Un tale obiettivo, che contraddice solo gli interessi del mondo del lavoro e delle classi popolari nelle menti dei metafisici incalliti, può essere pienamente realizzato solo nella piega della congiuntura. Per farlo è necessario alzare bandiere chiare e unitarie, definite da articolazioni dirette e ampie tra i soggetti rappresentativi dell'ambito democratico, coniugate con azioni partitiche più avanzate e con alleanze negli ambienti istituzionali, coinvolgendo parlamentari di vario grado, sindaci e governatori, ministri e altri membri della magistratura, militari lealisti e così via, anche nelle elezioni municipali. Qualcuno chiamerà tale politica di conciliazione, come fu tassata anche in certi ghetti ai tempi in cui i comunisti si allearono con le forze borghesi: in Spagna, per difendere la Repubblica dagli attacchi perpetrati dalla coalizione nazifascista internazionale; in Cina per sconfiggere le truppe giapponesi invasori; nella seconda guerra mondiale per sconfiggere il nazifascismo; in Vietnam, per combattere l'occupazione imperialista; tra gli altri.
Nel caso in cui i crinali fallissero o continuassero a vacillare nella loro capacità di far rispettare la Costituzione e altre leggi, gli episodi più drammatici della lotta potrebbero raggiungere il suolo. Ciò accadrebbe a fronte dell'omissione delle istituzioni pubbliche, in particolare delle autorità giudiziarie e di sicurezza, che hanno il dovere di fermare le falangi armate criminali e le loro continue minacce contro partiti, esponenti dell'opposizione, manifestanti, deputati, il Supremo e, del resto , le istituzioni del regime democratico. Se o quando saranno costrette, le moltitudini non avranno altra scelta che difendere direttamente, con metodi tipicamente plebei, non solo i diritti fondamentali, ma anche se stesse.

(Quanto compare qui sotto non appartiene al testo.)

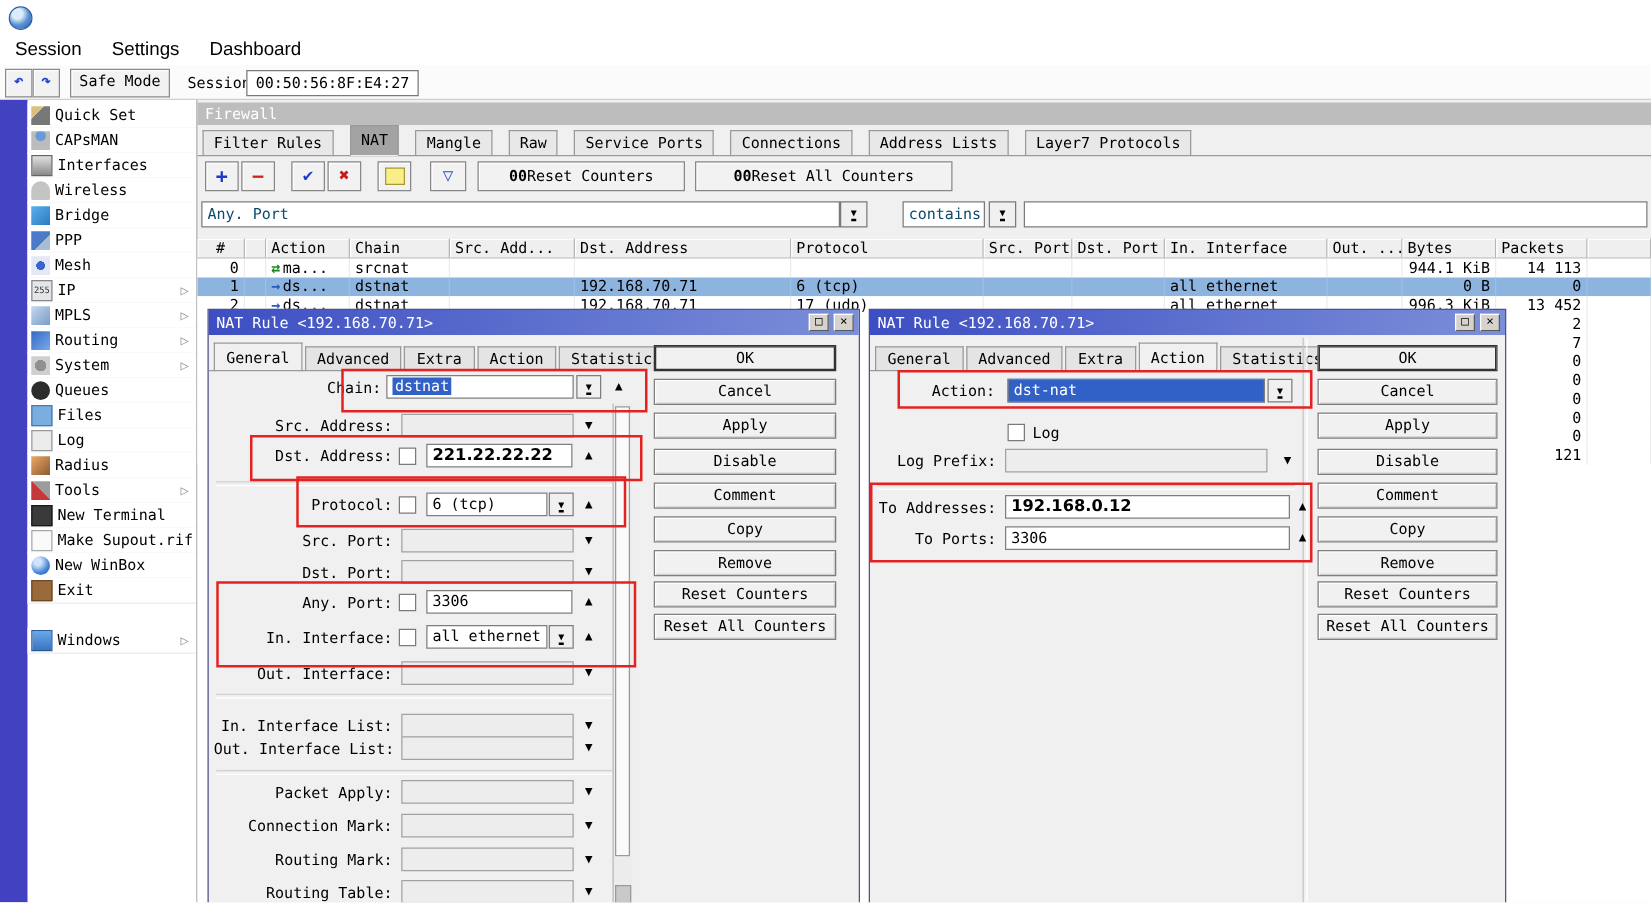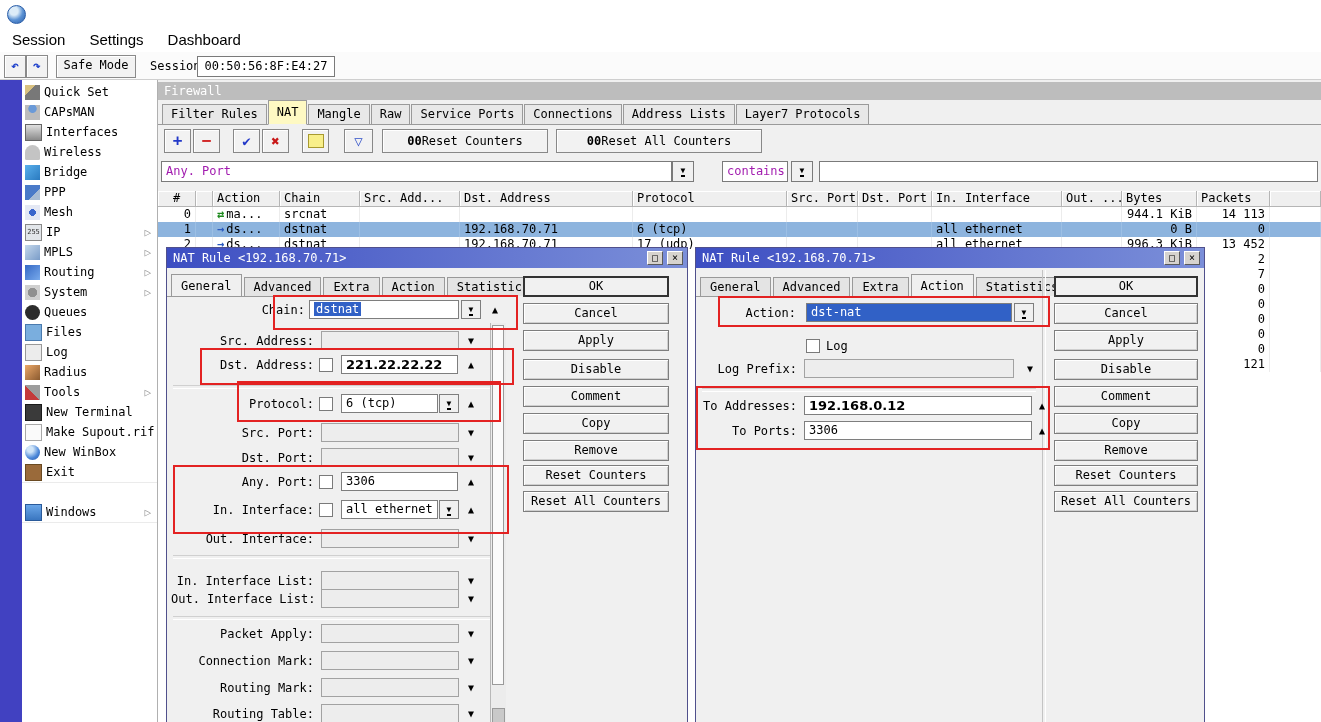--- a/index.html
+++ b/index.html
@@ -57,7 +57,7 @@
   .tabs{position:absolute;left:0;top:22px;width:1164px;height:23px;display:flex;align-items:flex-end;
         border-bottom:1px solid #9a9a9a;padding-left:4px;box-sizing:border-box;}
   .tab{height:19px;line-height:19px;padding:0 8px;background:#e8e8e8;border:1px solid #9a9a9a;
-       border-bottom:none;margin-right:1px;white-space:nowrap;}
+       border-bottom:none;margin-right:13px;white-space:nowrap;}
   .tab.active{height:23px;line-height:23px;background:#fef9c3;margin-bottom:-1px;border-bottom:1px solid #f0f0f0;}
   .fwbtn{position:absolute;top:49px;height:24px;border:1px solid #888;background:#f2f2f2;
          box-shadow:inset 1px 1px 0 #fff;text-align:center;line-height:22px;font-weight:bold;font-size:14px;box-sizing:border-box;}

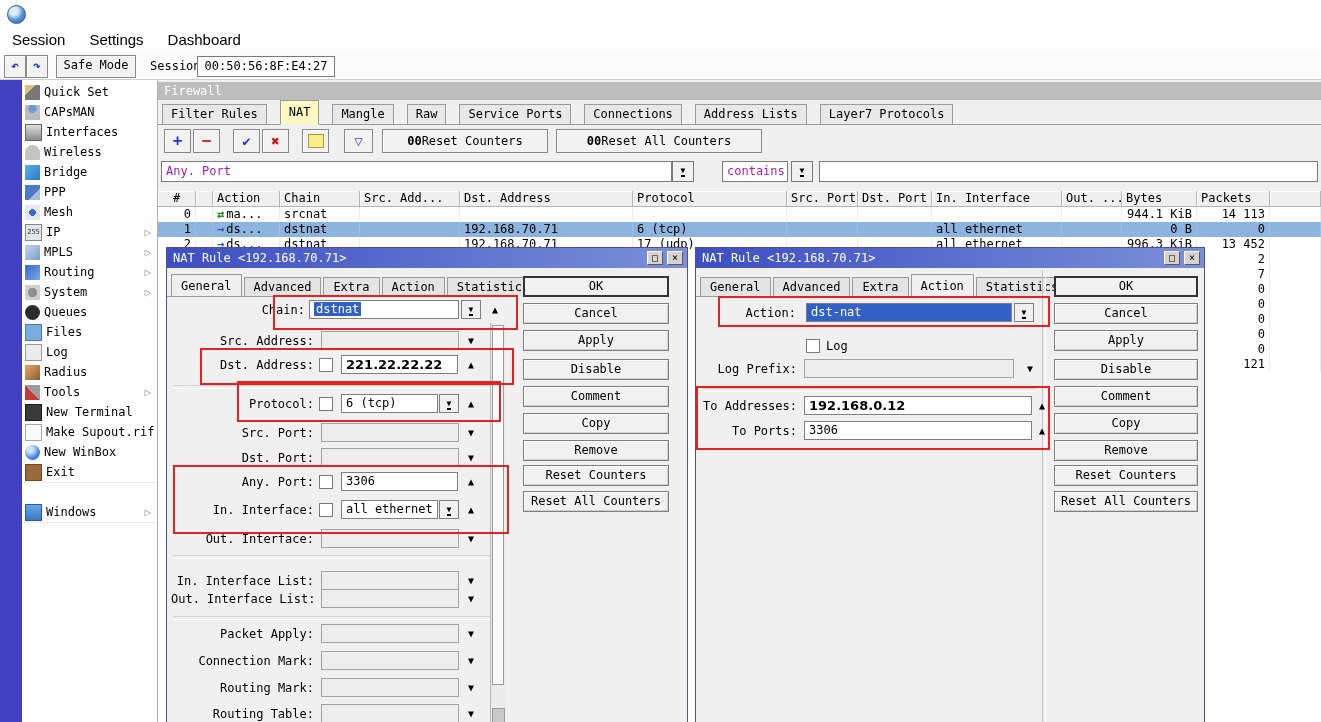--- a/index.html
+++ b/index.html
@@ -58,7 +58,7 @@
         border-bottom:1px solid #9a9a9a;padding-left:4px;box-sizing:border-box;}
   .tab{height:19px;line-height:19px;padding:0 8px;background:#e8e8e8;border:1px solid #9a9a9a;
        border-bottom:none;margin-right:13px;white-space:nowrap;}
-  .tab.active{height:23px;line-height:23px;background:#fef9c3;margin-bottom:-1px;border-bottom:1px solid #f0f0f0;}
+  .tab.active{height:23px;line-height:23px;background:#a3a3a3;margin-bottom:-1px;border-bottom:1px solid #f0f0f0;}
   .fwbtn{position:absolute;top:49px;height:24px;border:1px solid #888;background:#f2f2f2;
          box-shadow:inset 1px 1px 0 #fff;text-align:center;line-height:22px;font-weight:bold;font-size:14px;box-sizing:border-box;}
   .note-ic{display:inline-block;width:14px;height:12px;background:#f8ef8a;border:1px solid #a89a30;margin-top:4px;}

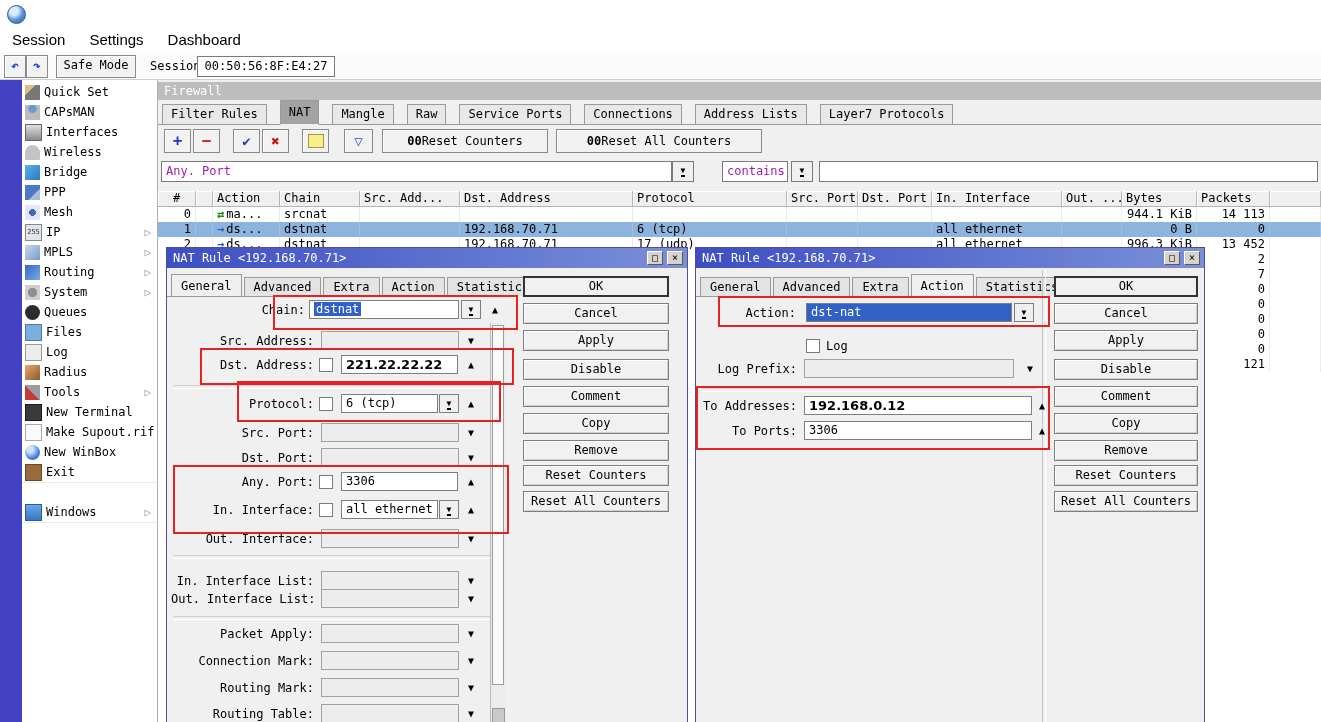--- a/index.html
+++ b/index.html
@@ -64,7 +64,7 @@
   .note-ic{display:inline-block;width:14px;height:12px;background:#f8ef8a;border:1px solid #a89a30;margin-top:4px;}
   .cprefix{font-weight:bold;}
   .combo{position:absolute;height:21px;background:#fff;border:1px solid #7a7a7a;line-height:19px;
-         padding:0 4px;color:#a21caf;box-sizing:border-box;}
+         padding:0 4px;color:#0c4a6e;box-sizing:border-box;}
   .combobtn{position:absolute;height:21px;width:22px;background:#f0f0f0;border:1px solid #7a7a7a;
             text-align:center;box-sizing:border-box;}
   .cg{display:inline-block;font-size:8px;line-height:9px;border-bottom:2px solid #000;margin-top:4px;}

Infine, di fronte alla miriade di parole d'ordine, attraverso le quali innumerevoli gruppi e individui, con tutta legittimità, esercitano le loro particolari preferenze nella vana attesa che ognuno si accoppi con due o tre parole magiche, credendo fermamente che il verbo sia un demiurgo del reale, diventa indispensabile sintetizzare i temi e le rivendicazioni più generali, dal campo democratico, che possono unificare i settori dell'opposizione, senza alcun ordine o priorità. In primo luogo, la formazione dell'ampio fronte per fermare l'autogolpe e salvare il regime democratico. In secondo luogo, la mobilitazione di grandi masse per sconfiggere il protofascismo e le sue milizie. Terzo, la lotta permanente per porre fine al governo Bolsonaro e alle sue politiche reazionarie.
*Ronald Rocha è un sociologo e saggista. Autore, tra gli altri libri, di Socialismo e globalizzazione finanziaria (Perseo Abramo).